Deux personnes boivent un café

L’interne, une partie prenante sous-estimée

© Christin Hume via Unsplash

À l’heure du « capitalisme d’opinion », la principale limite au développement de l’entreprise est son acceptabilité. Mais pour acquérir toutes leurs forces, celles-ci ont besoin du soutien des salariés. Un soutien qui dérive moins de l’autorité que du consentement.

L’engagement a mauvaise réputation. Il est fréquemment suspecté, par son apparentement au militantisme et à l’armée, de mettre l’emphase sur la soumission. Alors que les partis sont en crise et que l’armée est devenue un métier, comment y faire encore référence ? Alors que l’entreprise valorise la créativité et l’autonomie, ne tangente-t-il pas l’anachronisme ?

Entre l’attentif, le défenseur et le contributeur...il y a de nombreux types d’engagés

Pourtant bien défini, le concept de l'engagement est fertile, notamment pour la communication interne. Si l’on s’en tient à la définition de l’ANDRH, l’engagement est « l’ensemble des actions d’un salarié qui vont au-delà de la contribution demandée par le contrat de travail, qui renforce le sentiment de contribuer à un projet commun. »

Mobiliser un sentiment, première pierre de l'engagement

En d’autres termes, le salarié engagé fait DAVANTAGE que son strict travail. Il le fait pour l’ENTREPRISE, en mobilisant un SENTIMENT. La plupart des auteurs insistent sur le fait que l’engagement est le seul état où le collaborateur implique toutes les dimensions de son individualité et toutes les dimensions de ses préférences. C’est en cela qu’il diffère de la satisfaction et de la motivation.

L’engagement, un rapport volontaire à l’entreprise et à son environnement

Tout le monde a déjà rencontré des « engagés », des personnes qui agissent comme si l’entreprise était la « leur ». Doit-on les condamner ? Sûrement pas, dès lors que cet engagement ne perturbe pas leur intégrité. Il y a, en effet, un mauvais engagement, un surengagement qui s’incarne dans des prototypes comme le  « burn-out » ou le « fanatisme » . Il y a aussi un bon engagement :  Jagdish Parikh parle de « detached involvement » quand on gère son soutien à l’entreprise sans que cela se fasse au détriment des autres activités sociales, familiales.

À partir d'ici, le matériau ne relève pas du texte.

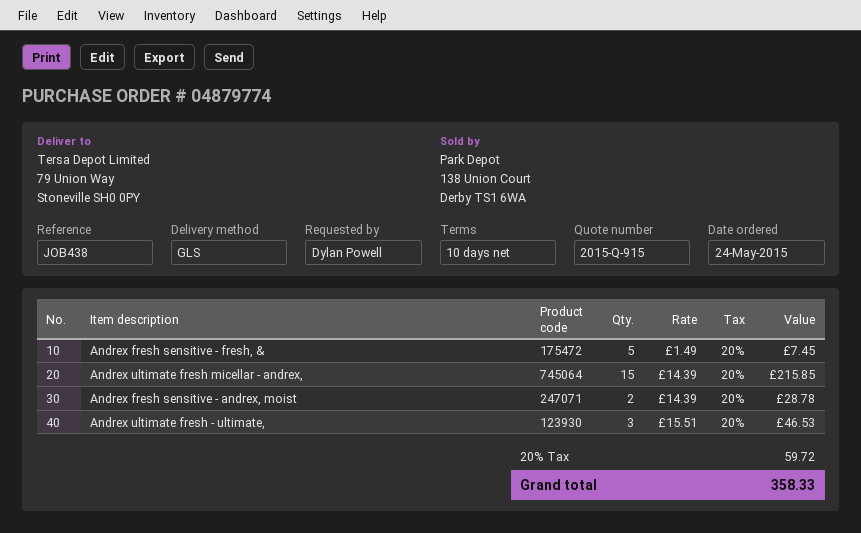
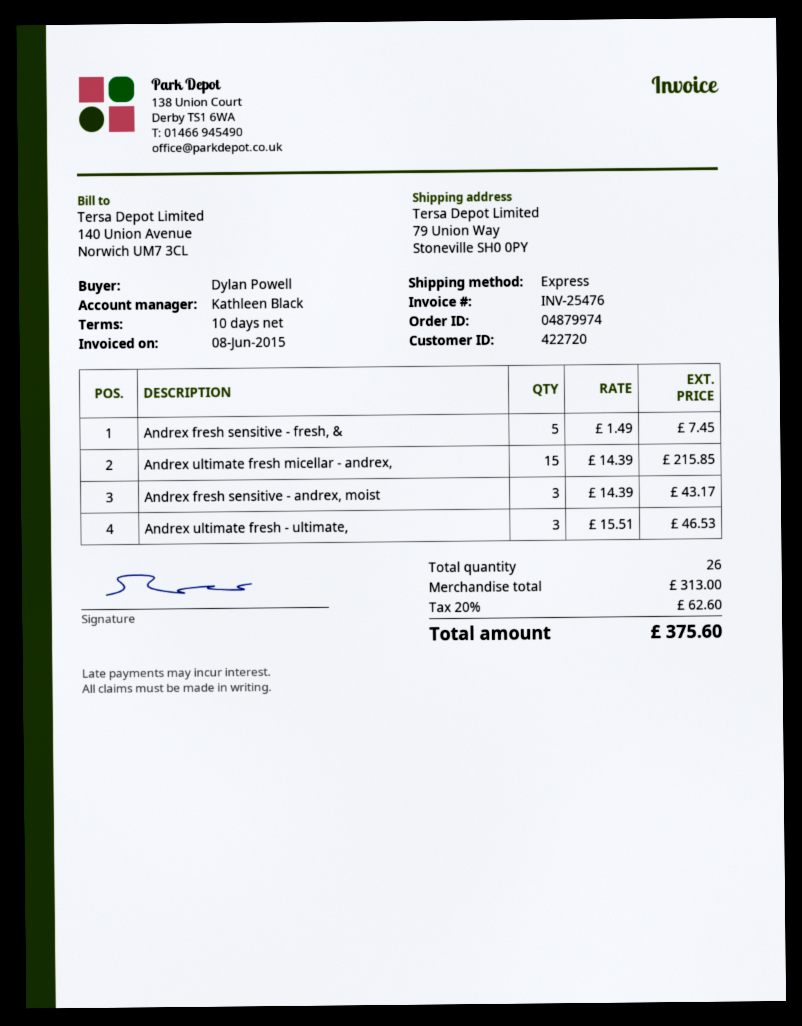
order number: 04879774 -> 04879974
shipping method: GLS -> express
Andrex fresh sensitive - andrex, moist: 2 x 14.39 = 28.78 -> 3 x 14.39 = 43.17
tax: 20% = 59.72 -> 20% = 62.60
total: 358.33 -> 375.60

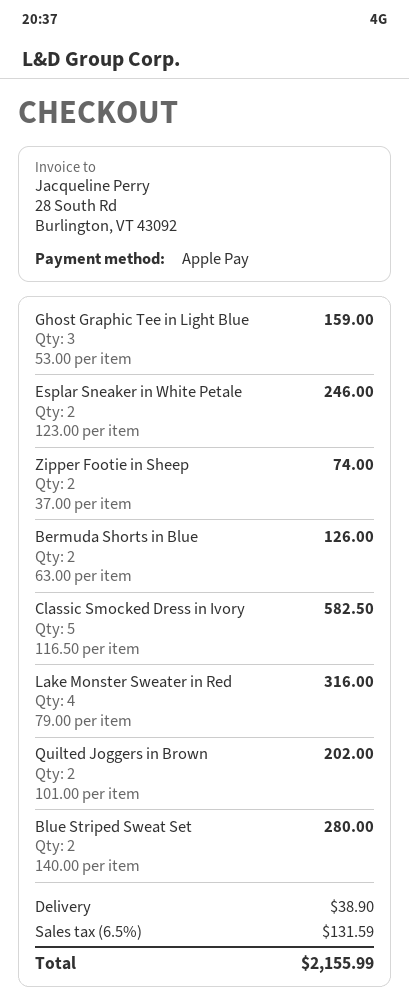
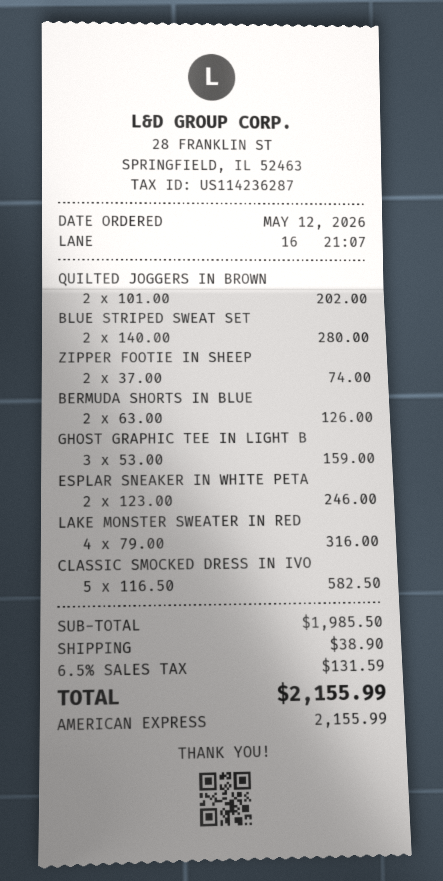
payment method: Apple Pay -> American Express

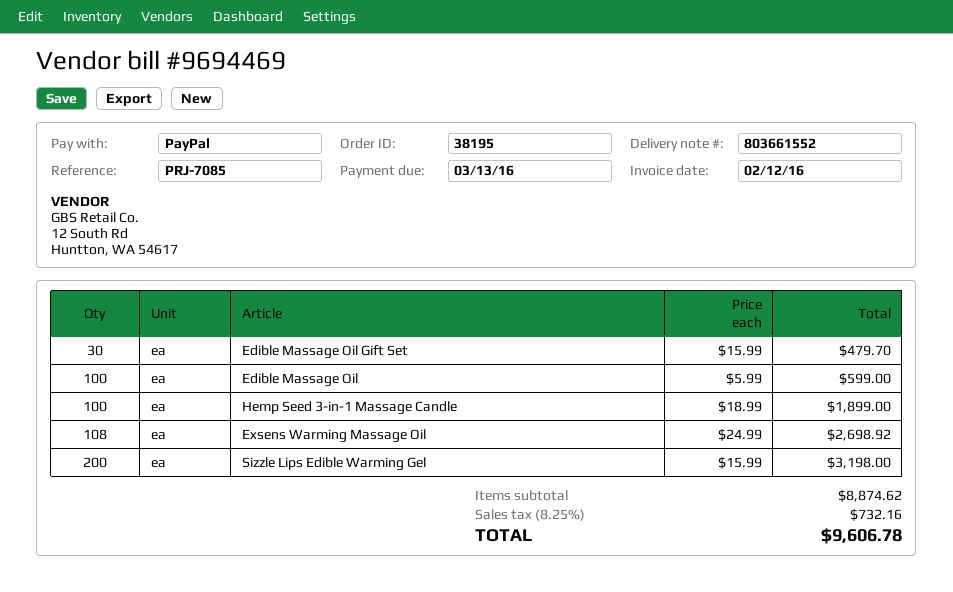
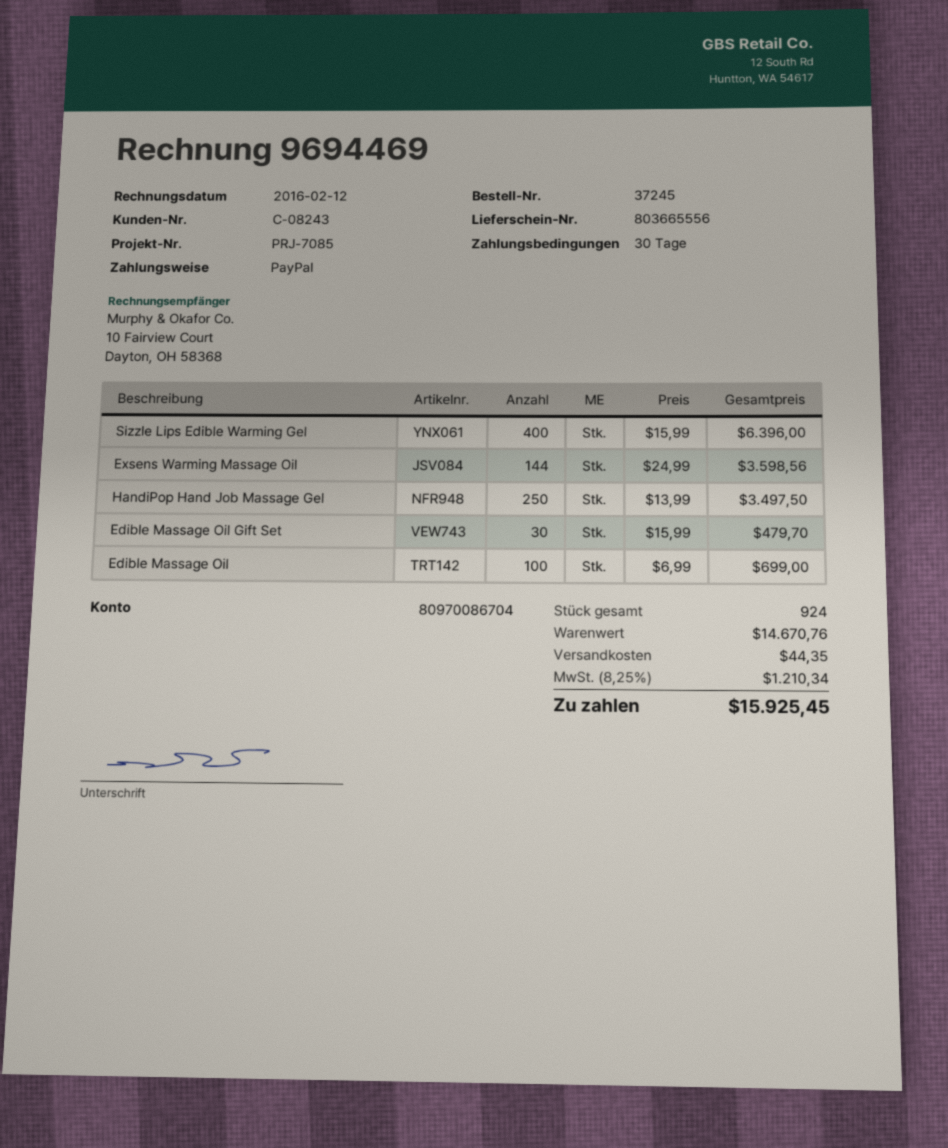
order number: 38195 -> 37245
delivery note number: 803661552 -> 803665556
Edible Massage Oil: 100 x 5.99 = 599.00 -> 100 x 6.99 = 699.00
Hemp Seed 3-in-1 Massage Candle: 100 x 18.99 = 1899.00 -> none
Exsens Warming Massage Oil: 108 x 24.99 = 2698.92 -> 144 x 24.99 = 3598.56
Sizzle Lips Edible Warming Gel: 200 x 15.99 = 3198.00 -> 400 x 15.99 = 6396.00
HandiPop Hand Job Massage Gel: none -> 250 x 13.99 = 3497.50
subtotal: 8874.62 -> 14670.76
shipping: none -> 44.35
tax: 8.25% = 732.16 -> 8.25% = 1210.34
total: 9606.78 -> 15925.45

Le collaborateur, acteur principal de l'advocacy

Par conséquent, l’entreprise a besoin de « porte-drapeaux » pour étayer la transformation avec ses parties prenantes. Dans un « monde d’individus », le rôle principal de la communication interne de susciter cette exemplarité en rendant les collaborateurs COPROPRIÉTAIRES DU COMMUN. Pour ainsi pouvoir leur donner les moyens de participer à des expériences qui l’expriment et le nourrissent. Toutefois, sa mission initiale reste intacte :  organiser le dialogue et l’action entre l’entreprise et ses collaborateurs.

Un engagement flexible, un engagement pour tous

L'objectif est de construire son programme autour de ce que nous appelons le tunnel de l’engagement. Ce tunnel devrait pouvoir orienter les programmes de communication interne en gardant en tête des principes transversaux : l’intelligence collective, l’ouverture vers la société et les autres parties prenantes et enfin, l’originalité.

En conclusion, il nous paraît que la communication interne retrouvera ses lettres de noblesse, si elle trouve une intention forte. Peut-être qu'elle ne paraît assez utile aux dirigeants parce que sa mission est trop lâche : développer « l’échange de sens », « la qualité des relations internes », « le développement de la coopération » … Un autre choix serait d’assumer sa dimension instrumentale. La communication interne doit permettre à la majorité des collaborateurs de soutenir le commun de l’entreprise.